Excerpts from a dataset —
::::::::
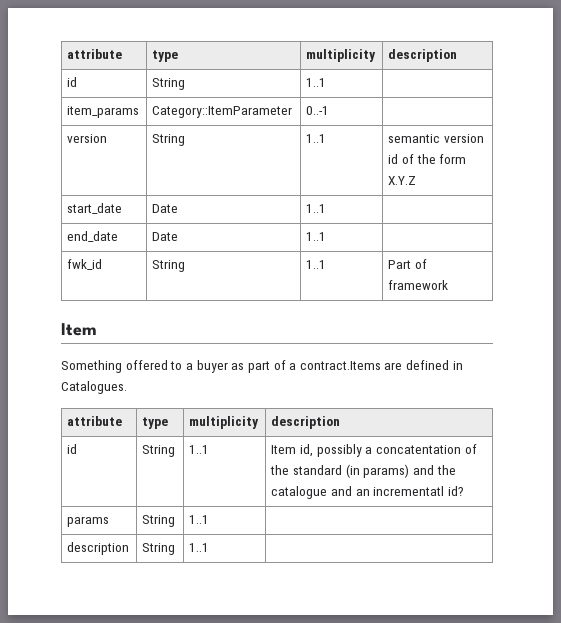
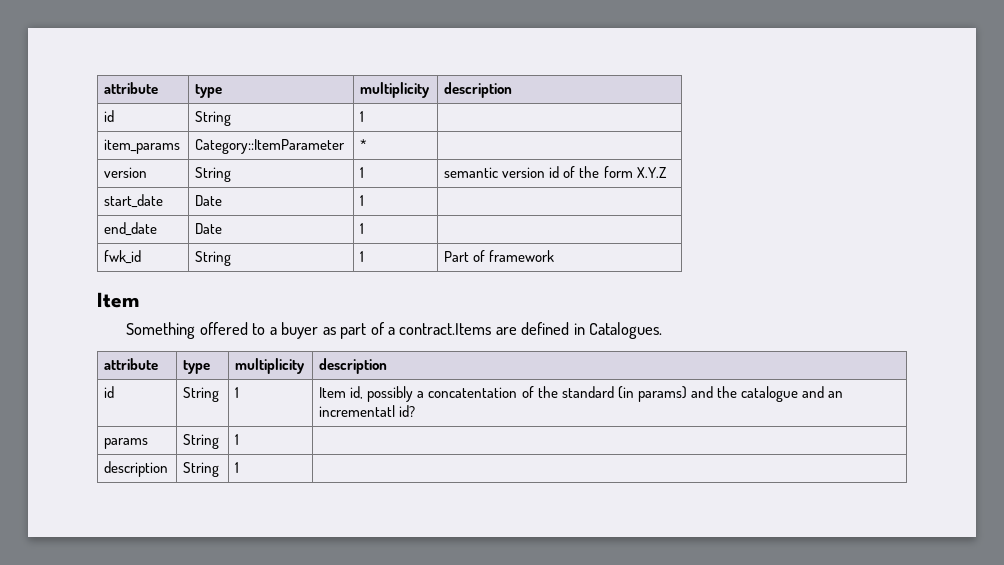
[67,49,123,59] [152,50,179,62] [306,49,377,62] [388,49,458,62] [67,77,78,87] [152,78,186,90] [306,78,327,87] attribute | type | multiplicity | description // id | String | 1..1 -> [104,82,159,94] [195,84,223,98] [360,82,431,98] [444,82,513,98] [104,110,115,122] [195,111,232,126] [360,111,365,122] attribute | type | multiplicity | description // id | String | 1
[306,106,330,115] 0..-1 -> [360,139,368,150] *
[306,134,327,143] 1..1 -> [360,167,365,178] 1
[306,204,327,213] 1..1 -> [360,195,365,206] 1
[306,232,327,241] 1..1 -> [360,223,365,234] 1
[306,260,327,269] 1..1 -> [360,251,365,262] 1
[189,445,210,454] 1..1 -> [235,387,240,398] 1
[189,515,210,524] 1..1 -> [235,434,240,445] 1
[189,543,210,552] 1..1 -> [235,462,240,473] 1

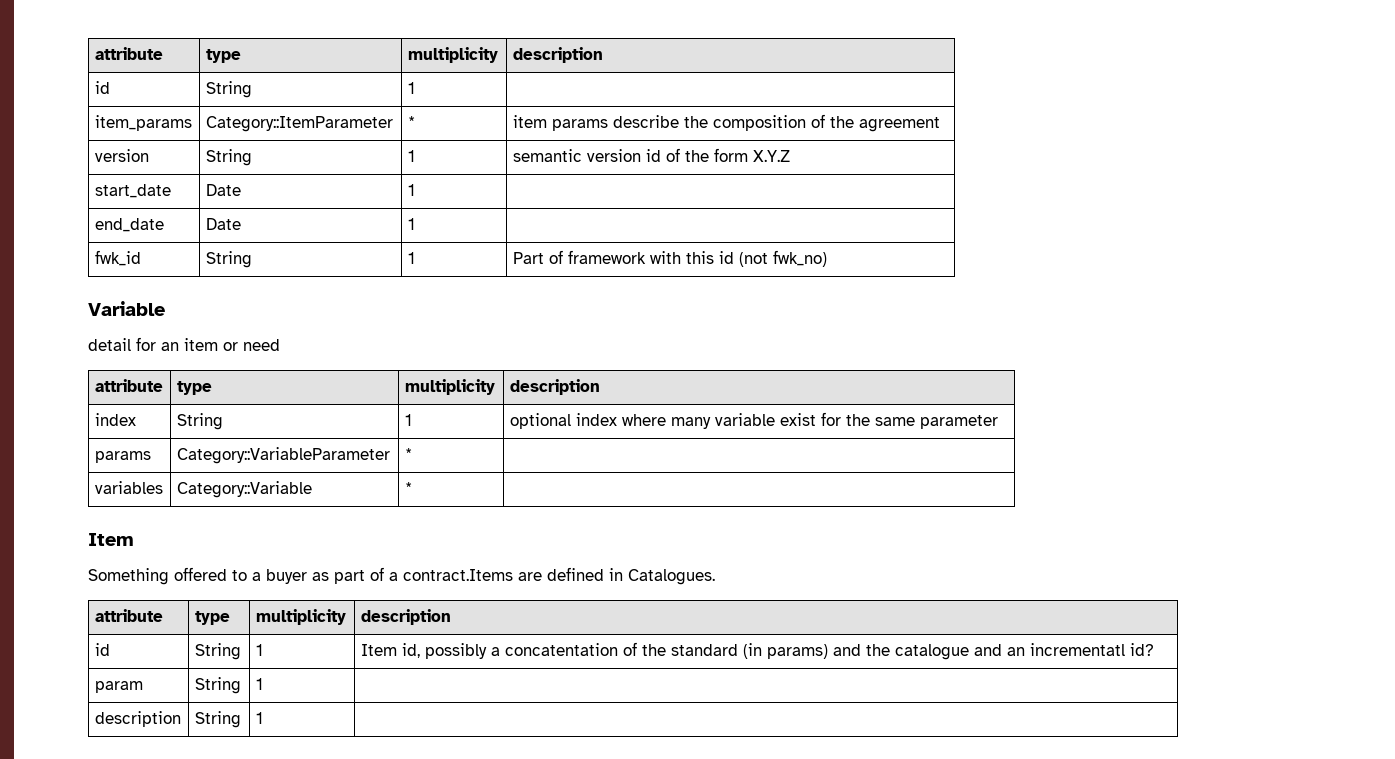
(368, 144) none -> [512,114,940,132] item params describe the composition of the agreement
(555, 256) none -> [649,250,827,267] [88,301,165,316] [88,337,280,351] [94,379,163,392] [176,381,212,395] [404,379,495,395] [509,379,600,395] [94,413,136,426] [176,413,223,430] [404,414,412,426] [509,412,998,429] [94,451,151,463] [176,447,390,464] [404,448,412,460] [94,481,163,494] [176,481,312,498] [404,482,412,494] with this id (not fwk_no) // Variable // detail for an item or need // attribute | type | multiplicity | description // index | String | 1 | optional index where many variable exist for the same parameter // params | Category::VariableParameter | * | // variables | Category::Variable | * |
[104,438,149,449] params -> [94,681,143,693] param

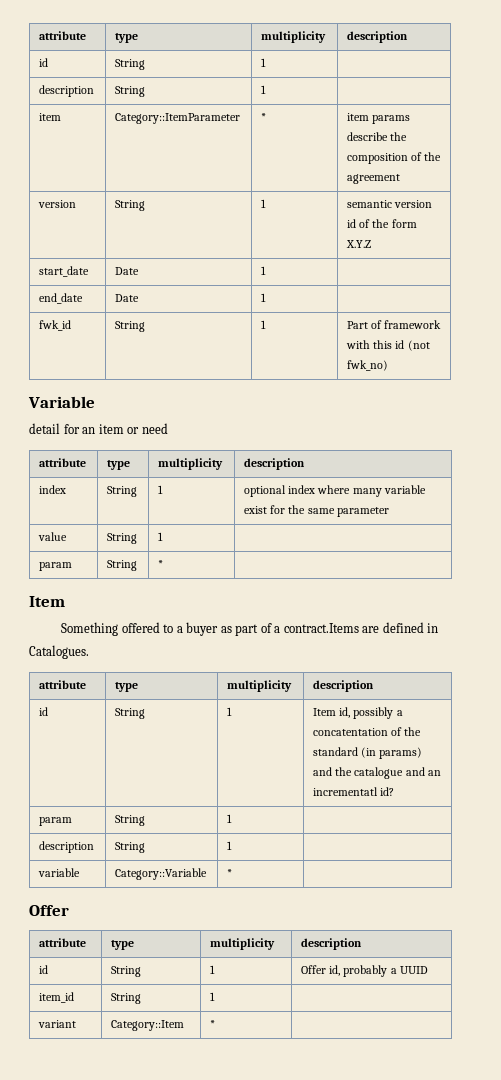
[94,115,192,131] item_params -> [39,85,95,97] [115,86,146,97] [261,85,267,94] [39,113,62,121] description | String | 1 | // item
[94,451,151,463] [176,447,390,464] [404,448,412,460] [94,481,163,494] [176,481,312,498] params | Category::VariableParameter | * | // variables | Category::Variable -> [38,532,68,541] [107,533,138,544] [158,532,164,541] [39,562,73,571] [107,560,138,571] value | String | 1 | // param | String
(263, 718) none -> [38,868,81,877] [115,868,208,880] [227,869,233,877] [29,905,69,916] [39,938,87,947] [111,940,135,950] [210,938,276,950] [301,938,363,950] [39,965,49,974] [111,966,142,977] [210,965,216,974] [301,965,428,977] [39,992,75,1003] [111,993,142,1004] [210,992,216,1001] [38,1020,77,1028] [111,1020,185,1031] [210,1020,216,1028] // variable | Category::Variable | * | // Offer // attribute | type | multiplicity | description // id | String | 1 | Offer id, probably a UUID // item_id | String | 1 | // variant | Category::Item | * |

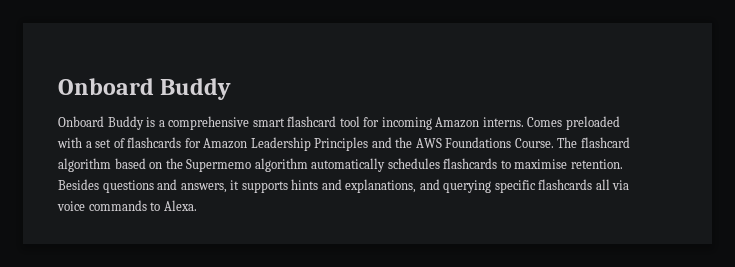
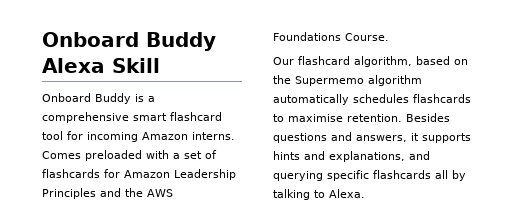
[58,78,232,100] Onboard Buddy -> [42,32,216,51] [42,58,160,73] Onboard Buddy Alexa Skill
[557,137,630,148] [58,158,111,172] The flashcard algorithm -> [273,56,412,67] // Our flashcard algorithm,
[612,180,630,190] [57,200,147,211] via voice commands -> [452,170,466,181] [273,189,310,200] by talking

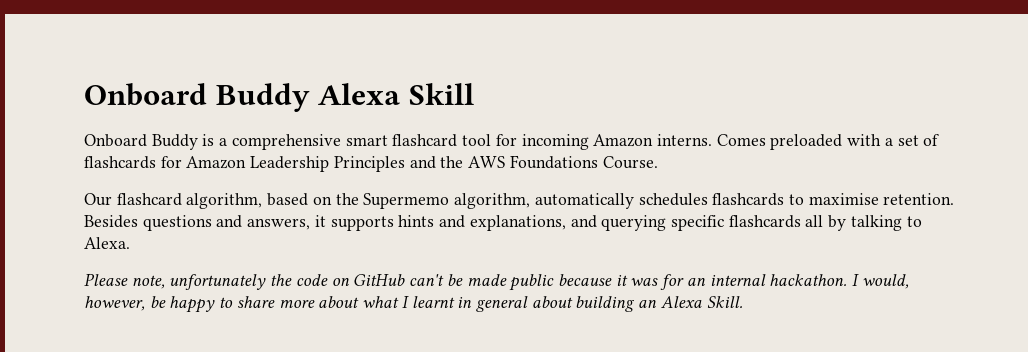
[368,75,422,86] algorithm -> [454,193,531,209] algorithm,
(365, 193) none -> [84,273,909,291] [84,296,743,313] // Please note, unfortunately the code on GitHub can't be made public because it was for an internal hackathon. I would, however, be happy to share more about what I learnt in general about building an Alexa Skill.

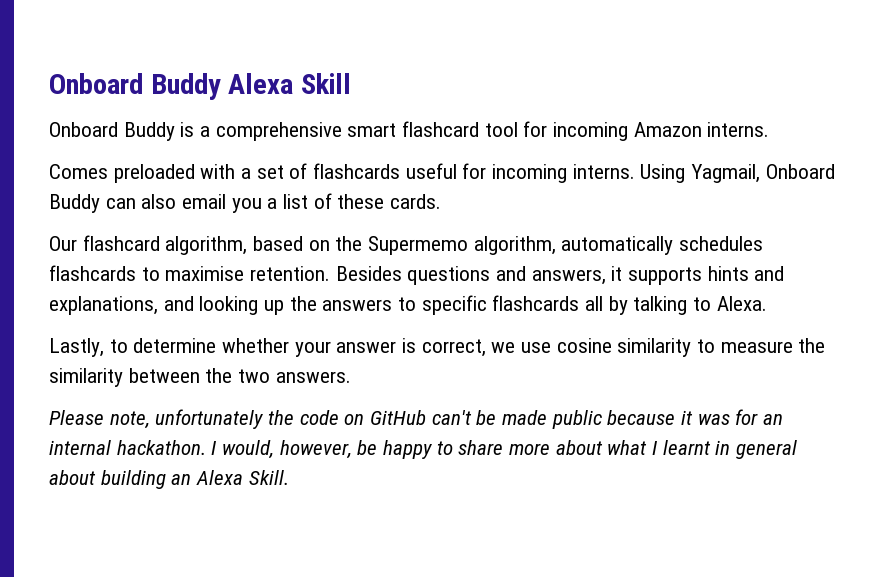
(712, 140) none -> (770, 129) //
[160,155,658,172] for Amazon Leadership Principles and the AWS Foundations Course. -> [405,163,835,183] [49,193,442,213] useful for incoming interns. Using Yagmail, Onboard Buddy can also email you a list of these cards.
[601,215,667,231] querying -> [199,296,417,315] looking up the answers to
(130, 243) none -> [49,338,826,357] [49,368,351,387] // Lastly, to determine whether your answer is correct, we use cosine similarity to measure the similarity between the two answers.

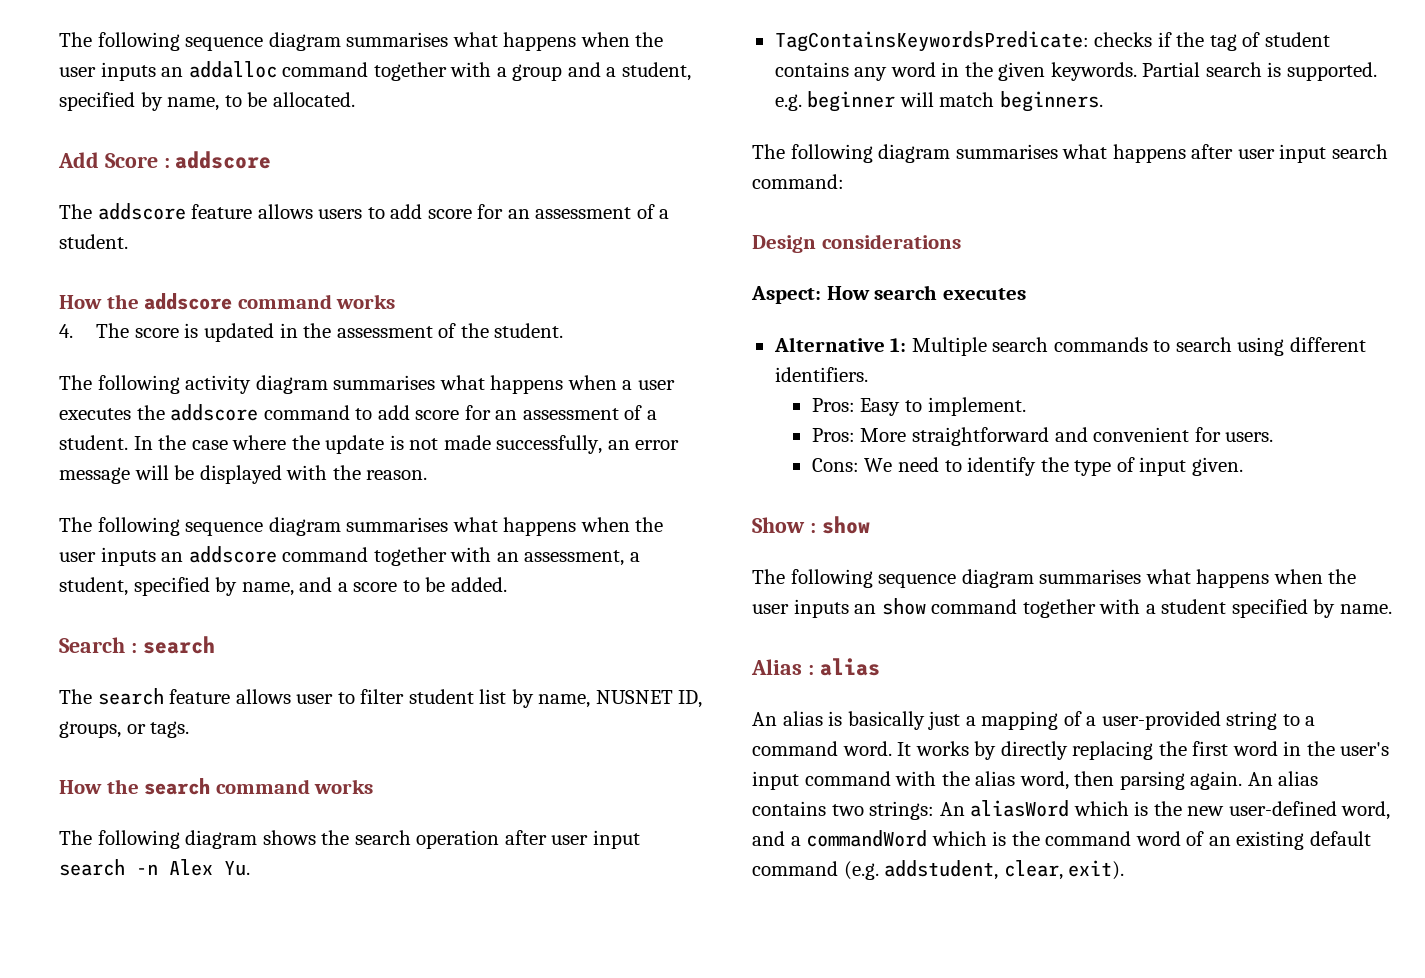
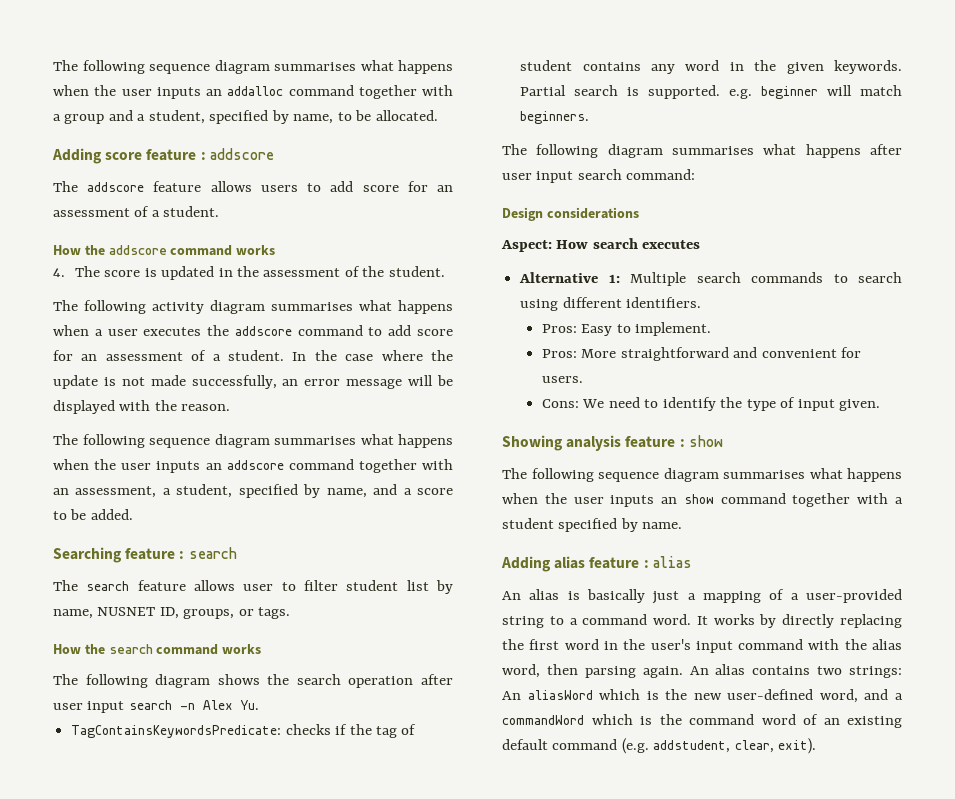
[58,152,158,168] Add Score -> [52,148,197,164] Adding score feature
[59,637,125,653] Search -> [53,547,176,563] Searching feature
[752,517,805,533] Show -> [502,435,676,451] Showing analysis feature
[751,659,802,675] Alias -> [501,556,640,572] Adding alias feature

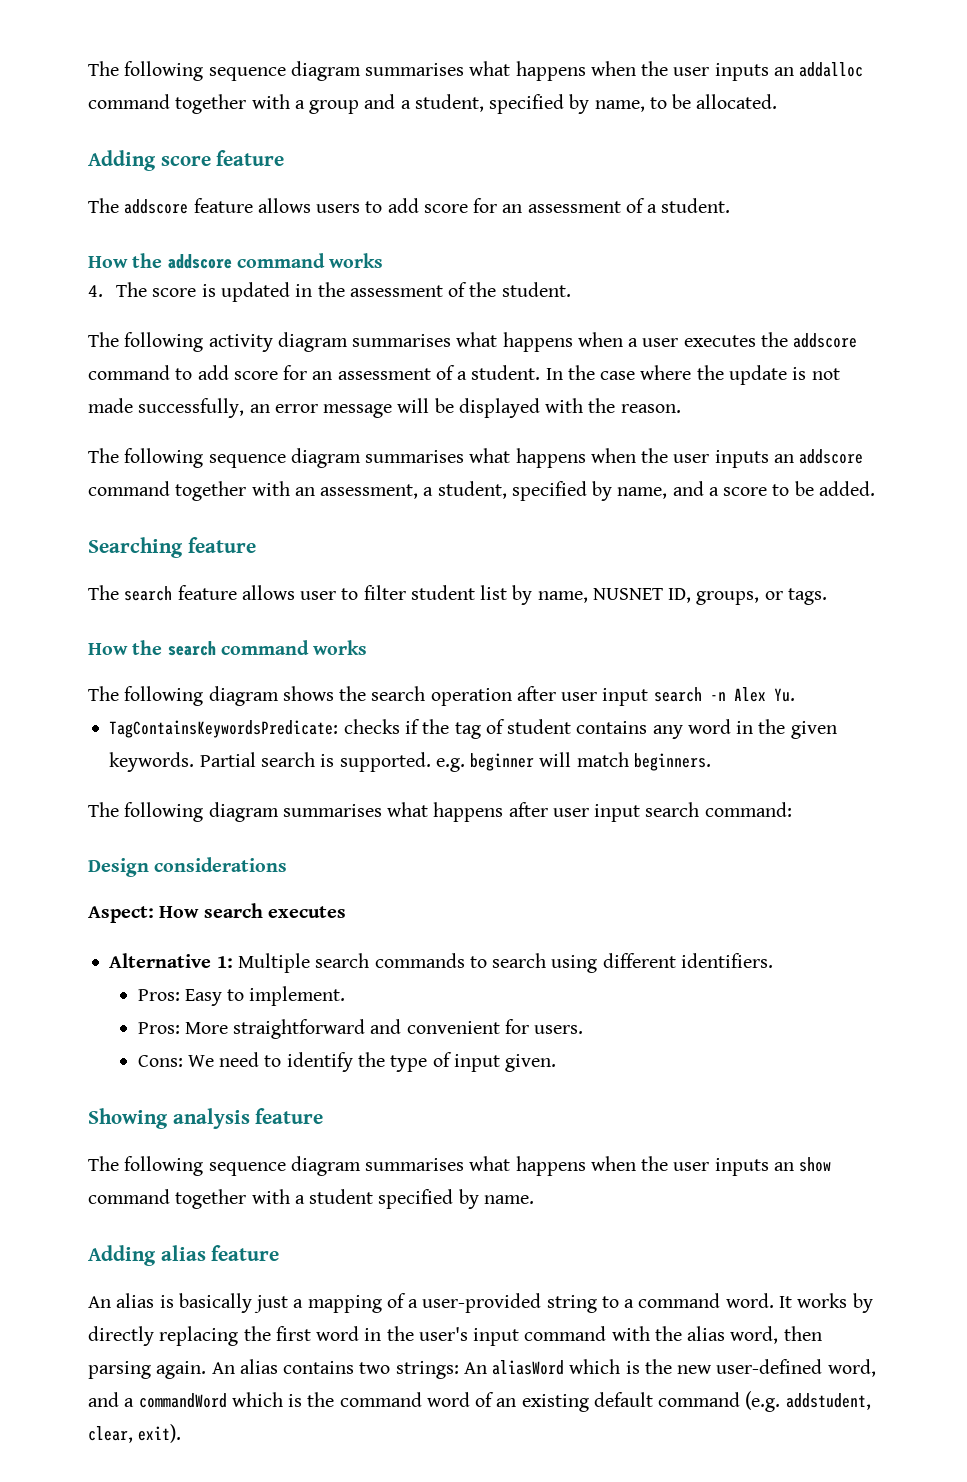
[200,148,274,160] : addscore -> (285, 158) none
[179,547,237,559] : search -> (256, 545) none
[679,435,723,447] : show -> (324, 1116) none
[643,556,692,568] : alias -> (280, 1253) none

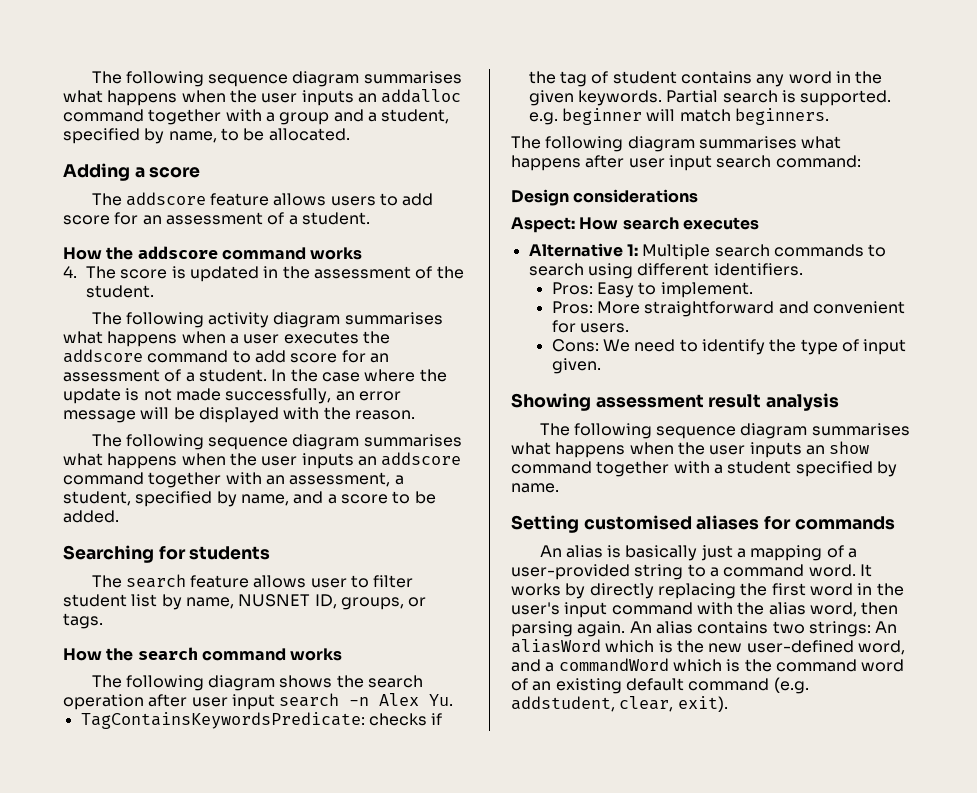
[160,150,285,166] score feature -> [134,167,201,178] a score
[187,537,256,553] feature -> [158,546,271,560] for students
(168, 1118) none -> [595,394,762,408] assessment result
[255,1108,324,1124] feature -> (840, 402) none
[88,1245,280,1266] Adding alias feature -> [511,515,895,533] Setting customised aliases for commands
::::::::
Problem — Copy only this from above: the line containing "[306,232,327,241] 1..1 -> [360,223,365,234] 1", the line containing "[94,115,192,131] item_params ->", and all lines between, printed exactly. Leave out the pictures.

Result for this task —
[306,232,327,241] 1..1 -> [360,223,365,234] 1
[306,260,327,269] 1..1 -> [360,251,365,262] 1
[189,445,210,454] 1..1 -> [235,387,240,398] 1
[189,515,210,524] 1..1 -> [235,434,240,445] 1
[189,543,210,552] 1..1 -> [235,462,240,473] 1

(368, 144) none -> [512,114,940,132] item params describe the composition of the agreement
(555, 256) none -> [649,250,827,267] [88,301,165,316] [88,337,280,351] [94,379,163,392] [176,381,212,395] [404,379,495,395] [509,379,600,395] [94,413,136,426] [176,413,223,430] [404,414,412,426] [509,412,998,429] [94,451,151,463] [176,447,390,464] [404,448,412,460] [94,481,163,494] [176,481,312,498] [404,482,412,494] with this id (not fwk_no) // Variable // detail for an item or need // attribute | type | multiplicity | description // index | String | 1 | optional index where many variable exist for the same parameter // params | Category::VariableParameter | * | // variables | Category::Variable | * |
[104,438,149,449] params -> [94,681,143,693] param

[94,115,192,131] item_params -> [39,85,95,97] [115,86,146,97] [261,85,267,94] [39,113,62,121] description | String | 1 | // item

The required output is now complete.